◆ **Problem**:
Lines from the beginning of the entries up to and including the one with "Spencil Library Bag: 3" must be duplicated word for word; leave out all others.

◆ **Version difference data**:
————————

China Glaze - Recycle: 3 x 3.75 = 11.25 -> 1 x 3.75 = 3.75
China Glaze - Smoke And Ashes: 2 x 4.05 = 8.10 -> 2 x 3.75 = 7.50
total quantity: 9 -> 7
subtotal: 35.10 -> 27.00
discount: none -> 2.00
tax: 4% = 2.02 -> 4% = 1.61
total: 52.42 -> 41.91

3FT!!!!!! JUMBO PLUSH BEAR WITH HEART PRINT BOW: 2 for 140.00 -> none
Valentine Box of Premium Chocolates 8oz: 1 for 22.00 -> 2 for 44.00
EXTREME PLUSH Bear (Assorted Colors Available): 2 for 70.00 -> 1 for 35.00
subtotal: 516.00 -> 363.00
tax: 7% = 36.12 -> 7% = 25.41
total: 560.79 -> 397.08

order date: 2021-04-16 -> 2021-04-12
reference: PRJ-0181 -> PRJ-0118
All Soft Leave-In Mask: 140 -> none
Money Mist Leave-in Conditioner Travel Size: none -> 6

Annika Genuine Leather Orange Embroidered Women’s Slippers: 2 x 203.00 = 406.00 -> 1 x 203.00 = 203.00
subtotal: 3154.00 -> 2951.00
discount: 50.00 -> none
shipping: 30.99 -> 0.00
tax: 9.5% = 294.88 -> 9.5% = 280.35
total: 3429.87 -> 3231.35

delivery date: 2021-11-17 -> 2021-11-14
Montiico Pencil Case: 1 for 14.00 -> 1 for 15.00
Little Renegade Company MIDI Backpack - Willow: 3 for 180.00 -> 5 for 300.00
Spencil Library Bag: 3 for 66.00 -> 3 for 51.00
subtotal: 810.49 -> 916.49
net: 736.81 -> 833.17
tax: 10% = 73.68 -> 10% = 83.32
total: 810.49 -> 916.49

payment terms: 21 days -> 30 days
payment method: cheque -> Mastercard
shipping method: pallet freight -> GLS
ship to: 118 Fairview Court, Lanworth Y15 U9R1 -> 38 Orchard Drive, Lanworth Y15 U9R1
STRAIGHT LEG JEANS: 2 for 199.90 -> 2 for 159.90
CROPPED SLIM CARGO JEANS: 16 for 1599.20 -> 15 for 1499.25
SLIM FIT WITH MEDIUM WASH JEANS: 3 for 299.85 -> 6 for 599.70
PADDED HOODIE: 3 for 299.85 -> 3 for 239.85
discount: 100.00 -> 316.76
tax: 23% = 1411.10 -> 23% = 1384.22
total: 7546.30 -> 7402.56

————————

◆ **Output of the exercise**:
China Glaze - Recycle: 3 x 3.75 = 11.25 -> 1 x 3.75 = 3.75
China Glaze - Smoke And Ashes: 2 x 4.05 = 8.10 -> 2 x 3.75 = 7.50
total quantity: 9 -> 7
subtotal: 35.10 -> 27.00
discount: none -> 2.00
tax: 4% = 2.02 -> 4% = 1.61
total: 52.42 -> 41.91

3FT!!!!!! JUMBO PLUSH BEAR WITH HEART PRINT BOW: 2 for 140.00 -> none
Valentine Box of Premium Chocolates 8oz: 1 for 22.00 -> 2 for 44.00
EXTREME PLUSH Bear (Assorted Colors Available): 2 for 70.00 -> 1 for 35.00
subtotal: 516.00 -> 363.00
tax: 7% = 36.12 -> 7% = 25.41
total: 560.79 -> 397.08

order date: 2021-04-16 -> 2021-04-12
reference: PRJ-0181 -> PRJ-0118
All Soft Leave-In Mask: 140 -> none
Money Mist Leave-in Conditioner Travel Size: none -> 6

Annika Genuine Leather Orange Embroidered Women’s Slippers: 2 x 203.00 = 406.00 -> 1 x 203.00 = 203.00
subtotal: 3154.00 -> 2951.00
discount: 50.00 -> none
shipping: 30.99 -> 0.00
tax: 9.5% = 294.88 -> 9.5% = 280.35
total: 3429.87 -> 3231.35

delivery date: 2021-11-17 -> 2021-11-14
Montiico Pencil Case: 1 for 14.00 -> 1 for 15.00
Little Renegade Company MIDI Backpack - Willow: 3 for 180.00 -> 5 for 300.00
Spencil Library Bag: 3 for 66.00 -> 3 for 51.00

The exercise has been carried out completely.